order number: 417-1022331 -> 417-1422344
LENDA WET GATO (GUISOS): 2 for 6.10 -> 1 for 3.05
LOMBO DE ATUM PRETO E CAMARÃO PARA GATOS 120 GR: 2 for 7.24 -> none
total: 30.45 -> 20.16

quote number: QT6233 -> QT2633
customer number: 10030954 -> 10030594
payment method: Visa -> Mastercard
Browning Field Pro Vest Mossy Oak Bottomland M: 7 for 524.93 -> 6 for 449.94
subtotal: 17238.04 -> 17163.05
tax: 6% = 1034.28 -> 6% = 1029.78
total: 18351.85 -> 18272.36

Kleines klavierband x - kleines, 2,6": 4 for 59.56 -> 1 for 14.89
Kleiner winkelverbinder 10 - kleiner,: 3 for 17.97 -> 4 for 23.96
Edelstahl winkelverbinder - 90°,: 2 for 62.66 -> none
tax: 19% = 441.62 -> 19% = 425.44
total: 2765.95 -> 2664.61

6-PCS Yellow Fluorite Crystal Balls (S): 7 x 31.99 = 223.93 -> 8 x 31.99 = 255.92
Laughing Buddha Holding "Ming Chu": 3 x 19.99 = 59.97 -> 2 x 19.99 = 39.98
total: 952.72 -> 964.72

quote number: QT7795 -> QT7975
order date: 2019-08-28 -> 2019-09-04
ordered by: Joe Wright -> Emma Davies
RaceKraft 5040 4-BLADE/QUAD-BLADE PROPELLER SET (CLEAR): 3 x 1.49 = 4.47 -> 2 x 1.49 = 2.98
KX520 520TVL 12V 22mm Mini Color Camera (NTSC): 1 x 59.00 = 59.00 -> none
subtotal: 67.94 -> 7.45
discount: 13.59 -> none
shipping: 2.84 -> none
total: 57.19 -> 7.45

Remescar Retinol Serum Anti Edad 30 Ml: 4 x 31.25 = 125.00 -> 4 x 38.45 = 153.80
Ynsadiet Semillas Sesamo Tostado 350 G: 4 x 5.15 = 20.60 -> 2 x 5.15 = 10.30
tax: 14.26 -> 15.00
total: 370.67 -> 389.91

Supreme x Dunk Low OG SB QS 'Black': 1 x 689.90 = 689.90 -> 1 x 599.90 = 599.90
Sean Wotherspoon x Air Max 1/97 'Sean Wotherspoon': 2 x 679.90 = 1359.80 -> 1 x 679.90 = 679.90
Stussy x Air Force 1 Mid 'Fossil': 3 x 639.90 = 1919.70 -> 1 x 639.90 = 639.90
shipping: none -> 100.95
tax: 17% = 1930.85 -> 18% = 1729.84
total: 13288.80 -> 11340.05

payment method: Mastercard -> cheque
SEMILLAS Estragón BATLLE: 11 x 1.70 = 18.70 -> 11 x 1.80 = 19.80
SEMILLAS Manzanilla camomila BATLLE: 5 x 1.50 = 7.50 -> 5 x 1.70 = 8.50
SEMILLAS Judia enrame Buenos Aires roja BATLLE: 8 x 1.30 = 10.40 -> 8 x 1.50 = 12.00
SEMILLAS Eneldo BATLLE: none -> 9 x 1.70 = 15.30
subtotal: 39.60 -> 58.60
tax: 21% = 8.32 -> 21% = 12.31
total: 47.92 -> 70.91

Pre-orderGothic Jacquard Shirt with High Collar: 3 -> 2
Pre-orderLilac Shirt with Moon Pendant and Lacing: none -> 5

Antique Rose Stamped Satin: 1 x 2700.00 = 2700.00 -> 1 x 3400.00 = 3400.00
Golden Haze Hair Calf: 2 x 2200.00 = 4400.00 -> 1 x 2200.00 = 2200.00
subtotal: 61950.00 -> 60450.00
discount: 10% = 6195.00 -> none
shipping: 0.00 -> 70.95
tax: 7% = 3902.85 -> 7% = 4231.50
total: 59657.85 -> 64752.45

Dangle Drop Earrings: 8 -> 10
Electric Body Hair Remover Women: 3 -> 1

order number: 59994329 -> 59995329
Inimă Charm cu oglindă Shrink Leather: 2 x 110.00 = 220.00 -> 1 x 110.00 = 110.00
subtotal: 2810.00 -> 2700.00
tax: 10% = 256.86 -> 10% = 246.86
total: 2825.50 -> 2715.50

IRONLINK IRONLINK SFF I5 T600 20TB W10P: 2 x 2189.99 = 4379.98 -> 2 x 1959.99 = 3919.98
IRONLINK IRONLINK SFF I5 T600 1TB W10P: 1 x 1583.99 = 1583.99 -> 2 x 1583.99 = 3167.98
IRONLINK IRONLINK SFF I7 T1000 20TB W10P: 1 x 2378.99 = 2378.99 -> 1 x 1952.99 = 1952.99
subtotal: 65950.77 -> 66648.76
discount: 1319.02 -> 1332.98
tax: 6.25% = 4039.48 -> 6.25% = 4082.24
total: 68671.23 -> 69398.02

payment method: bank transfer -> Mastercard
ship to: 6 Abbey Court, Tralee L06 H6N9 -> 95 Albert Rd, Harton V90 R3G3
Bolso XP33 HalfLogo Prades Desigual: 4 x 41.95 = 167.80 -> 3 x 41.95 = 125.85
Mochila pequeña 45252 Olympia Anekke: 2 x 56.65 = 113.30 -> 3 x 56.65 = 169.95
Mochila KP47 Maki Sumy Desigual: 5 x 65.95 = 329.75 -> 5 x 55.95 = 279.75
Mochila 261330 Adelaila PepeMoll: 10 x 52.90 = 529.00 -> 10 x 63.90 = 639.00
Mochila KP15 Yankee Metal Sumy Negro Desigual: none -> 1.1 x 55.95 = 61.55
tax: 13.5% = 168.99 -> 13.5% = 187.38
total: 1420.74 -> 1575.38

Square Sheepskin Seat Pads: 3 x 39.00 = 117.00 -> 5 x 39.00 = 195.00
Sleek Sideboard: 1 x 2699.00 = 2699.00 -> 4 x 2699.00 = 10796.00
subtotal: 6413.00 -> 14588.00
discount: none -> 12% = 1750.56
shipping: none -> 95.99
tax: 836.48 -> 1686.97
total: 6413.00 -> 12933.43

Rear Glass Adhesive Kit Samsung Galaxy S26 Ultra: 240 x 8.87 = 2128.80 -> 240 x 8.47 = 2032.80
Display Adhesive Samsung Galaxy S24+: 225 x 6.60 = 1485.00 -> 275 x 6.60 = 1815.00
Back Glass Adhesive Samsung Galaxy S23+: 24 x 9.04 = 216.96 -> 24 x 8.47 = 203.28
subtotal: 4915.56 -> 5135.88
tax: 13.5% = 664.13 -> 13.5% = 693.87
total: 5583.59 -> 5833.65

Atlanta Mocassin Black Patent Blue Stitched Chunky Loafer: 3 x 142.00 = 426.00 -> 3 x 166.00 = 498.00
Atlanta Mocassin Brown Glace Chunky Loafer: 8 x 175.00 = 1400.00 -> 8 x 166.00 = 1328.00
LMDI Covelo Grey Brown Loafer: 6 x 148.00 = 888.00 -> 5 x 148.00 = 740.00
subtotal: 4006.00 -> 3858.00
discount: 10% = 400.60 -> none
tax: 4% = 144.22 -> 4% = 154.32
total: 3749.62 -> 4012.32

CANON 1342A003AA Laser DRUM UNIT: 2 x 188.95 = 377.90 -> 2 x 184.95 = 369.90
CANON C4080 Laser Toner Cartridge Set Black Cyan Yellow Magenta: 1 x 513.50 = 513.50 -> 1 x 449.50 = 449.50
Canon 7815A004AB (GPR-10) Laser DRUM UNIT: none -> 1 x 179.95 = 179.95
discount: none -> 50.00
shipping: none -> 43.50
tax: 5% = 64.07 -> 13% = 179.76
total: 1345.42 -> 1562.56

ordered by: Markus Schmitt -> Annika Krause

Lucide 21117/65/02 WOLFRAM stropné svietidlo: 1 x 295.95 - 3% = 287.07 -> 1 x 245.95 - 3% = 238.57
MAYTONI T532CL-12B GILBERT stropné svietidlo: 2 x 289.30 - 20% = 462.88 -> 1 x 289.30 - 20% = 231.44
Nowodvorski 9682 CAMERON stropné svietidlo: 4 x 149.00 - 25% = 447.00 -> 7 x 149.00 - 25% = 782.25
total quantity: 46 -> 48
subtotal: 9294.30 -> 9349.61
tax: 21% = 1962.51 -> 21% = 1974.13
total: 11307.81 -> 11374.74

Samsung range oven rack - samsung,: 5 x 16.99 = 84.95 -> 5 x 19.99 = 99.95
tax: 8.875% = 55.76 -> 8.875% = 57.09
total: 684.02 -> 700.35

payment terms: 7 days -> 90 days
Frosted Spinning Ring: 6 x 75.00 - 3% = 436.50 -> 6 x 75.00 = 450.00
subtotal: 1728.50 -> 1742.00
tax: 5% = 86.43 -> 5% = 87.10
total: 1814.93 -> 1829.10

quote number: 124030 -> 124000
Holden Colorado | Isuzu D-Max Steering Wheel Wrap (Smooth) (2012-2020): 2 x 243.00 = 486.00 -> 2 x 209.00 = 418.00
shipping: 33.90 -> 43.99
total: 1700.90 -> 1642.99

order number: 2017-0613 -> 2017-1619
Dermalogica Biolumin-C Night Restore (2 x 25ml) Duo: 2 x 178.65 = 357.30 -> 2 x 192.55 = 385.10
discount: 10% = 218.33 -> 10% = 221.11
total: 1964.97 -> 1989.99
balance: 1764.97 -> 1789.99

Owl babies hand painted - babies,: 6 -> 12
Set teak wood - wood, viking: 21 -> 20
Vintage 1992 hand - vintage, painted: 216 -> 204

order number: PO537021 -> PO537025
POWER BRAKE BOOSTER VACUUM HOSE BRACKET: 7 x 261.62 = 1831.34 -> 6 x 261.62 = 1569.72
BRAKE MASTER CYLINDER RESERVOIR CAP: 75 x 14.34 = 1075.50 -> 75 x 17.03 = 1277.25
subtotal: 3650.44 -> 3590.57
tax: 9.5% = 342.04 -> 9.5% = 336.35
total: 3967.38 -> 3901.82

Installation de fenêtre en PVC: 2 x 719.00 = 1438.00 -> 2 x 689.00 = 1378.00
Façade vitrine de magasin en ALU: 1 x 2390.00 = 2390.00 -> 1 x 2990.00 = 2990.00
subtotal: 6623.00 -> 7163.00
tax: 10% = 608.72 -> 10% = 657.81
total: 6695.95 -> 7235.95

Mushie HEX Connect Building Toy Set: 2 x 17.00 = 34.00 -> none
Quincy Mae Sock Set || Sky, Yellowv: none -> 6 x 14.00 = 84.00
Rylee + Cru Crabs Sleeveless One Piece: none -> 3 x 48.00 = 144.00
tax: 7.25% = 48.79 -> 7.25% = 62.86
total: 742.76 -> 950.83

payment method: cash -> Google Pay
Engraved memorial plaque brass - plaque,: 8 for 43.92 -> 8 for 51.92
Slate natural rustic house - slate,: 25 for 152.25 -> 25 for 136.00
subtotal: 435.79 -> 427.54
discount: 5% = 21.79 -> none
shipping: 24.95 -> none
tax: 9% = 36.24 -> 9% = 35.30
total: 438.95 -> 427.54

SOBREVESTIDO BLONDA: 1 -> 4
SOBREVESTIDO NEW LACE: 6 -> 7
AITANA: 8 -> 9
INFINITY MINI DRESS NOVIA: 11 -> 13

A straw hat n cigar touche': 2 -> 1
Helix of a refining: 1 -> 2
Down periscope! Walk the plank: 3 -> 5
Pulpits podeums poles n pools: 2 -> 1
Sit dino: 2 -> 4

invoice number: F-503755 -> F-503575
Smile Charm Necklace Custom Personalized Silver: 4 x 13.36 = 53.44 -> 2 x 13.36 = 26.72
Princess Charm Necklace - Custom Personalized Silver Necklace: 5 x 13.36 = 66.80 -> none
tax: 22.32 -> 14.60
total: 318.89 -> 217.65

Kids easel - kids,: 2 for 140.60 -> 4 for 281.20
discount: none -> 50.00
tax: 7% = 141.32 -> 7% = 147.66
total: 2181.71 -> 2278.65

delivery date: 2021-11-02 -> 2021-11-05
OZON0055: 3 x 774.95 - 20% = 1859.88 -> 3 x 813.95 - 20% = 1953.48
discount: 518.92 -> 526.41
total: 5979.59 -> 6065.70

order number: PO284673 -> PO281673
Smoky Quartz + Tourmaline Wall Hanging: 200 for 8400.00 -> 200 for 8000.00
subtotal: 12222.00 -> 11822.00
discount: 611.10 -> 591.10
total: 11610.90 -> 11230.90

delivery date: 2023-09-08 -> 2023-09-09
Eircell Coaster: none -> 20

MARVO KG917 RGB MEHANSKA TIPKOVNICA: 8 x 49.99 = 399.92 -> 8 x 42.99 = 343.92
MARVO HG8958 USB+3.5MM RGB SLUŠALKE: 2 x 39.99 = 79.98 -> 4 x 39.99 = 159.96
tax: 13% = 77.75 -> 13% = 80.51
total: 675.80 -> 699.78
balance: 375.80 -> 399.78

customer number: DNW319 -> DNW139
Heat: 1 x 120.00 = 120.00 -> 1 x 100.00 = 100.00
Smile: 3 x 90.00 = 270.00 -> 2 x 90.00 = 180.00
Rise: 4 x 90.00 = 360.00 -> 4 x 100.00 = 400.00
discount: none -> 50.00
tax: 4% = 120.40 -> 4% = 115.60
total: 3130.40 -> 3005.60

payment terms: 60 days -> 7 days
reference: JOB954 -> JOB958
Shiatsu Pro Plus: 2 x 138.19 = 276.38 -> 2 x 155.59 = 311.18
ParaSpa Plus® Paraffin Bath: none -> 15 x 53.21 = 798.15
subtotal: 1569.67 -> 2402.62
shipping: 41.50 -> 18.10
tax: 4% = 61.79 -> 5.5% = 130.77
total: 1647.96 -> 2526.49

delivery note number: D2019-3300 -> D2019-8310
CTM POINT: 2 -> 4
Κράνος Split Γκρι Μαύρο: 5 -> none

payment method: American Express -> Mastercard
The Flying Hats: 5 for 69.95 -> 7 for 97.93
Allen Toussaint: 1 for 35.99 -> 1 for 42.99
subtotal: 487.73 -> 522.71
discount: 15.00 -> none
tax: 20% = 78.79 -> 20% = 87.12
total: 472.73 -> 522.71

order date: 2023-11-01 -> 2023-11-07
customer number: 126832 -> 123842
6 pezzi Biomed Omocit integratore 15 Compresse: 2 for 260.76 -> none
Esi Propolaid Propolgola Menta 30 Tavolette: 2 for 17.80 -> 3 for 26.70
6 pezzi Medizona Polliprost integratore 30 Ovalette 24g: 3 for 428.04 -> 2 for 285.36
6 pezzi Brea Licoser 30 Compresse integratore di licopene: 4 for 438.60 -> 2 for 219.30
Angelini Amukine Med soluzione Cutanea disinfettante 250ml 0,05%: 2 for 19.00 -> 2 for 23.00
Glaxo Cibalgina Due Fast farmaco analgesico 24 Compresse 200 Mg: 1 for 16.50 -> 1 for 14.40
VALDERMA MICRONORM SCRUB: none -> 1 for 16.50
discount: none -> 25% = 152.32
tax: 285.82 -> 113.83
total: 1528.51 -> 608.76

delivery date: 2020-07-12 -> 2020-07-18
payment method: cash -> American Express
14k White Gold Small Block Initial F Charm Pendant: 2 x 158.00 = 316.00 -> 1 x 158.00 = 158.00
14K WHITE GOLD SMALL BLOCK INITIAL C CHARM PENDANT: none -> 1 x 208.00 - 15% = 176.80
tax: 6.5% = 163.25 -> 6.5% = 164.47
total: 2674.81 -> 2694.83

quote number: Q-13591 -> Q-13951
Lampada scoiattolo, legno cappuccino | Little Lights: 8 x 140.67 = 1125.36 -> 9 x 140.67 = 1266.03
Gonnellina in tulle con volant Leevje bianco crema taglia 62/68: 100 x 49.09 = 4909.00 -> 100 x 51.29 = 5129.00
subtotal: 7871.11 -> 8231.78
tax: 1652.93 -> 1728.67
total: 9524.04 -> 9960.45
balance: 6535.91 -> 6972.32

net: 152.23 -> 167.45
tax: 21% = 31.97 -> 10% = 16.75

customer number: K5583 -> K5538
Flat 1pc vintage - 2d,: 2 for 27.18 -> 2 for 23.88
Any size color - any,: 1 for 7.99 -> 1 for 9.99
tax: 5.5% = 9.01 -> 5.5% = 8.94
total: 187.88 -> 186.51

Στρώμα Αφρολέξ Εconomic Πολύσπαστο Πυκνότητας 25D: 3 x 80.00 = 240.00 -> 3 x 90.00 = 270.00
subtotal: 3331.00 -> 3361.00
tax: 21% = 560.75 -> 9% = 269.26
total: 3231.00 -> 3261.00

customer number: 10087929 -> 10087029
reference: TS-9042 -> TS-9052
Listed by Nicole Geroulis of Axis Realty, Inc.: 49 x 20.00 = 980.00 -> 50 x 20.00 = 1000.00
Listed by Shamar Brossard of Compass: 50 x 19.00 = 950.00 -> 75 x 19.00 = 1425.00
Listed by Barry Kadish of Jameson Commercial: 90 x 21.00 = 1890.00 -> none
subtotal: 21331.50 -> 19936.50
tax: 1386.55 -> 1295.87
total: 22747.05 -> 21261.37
----
EXERCISE
Your answer should be the lines from the one that contains "reference: TS-9042 -> TS-9052" through the last line of the material, copied exactly.

THE ANSWER
reference: TS-9042 -> TS-9052
Listed by Nicole Geroulis of Axis Realty, Inc.: 49 x 20.00 = 980.00 -> 50 x 20.00 = 1000.00
Listed by Shamar Brossard of Compass: 50 x 19.00 = 950.00 -> 75 x 19.00 = 1425.00
Listed by Barry Kadish of Jameson Commercial: 90 x 21.00 = 1890.00 -> none
subtotal: 21331.50 -> 19936.50
tax: 1386.55 -> 1295.87
total: 22747.05 -> 21261.37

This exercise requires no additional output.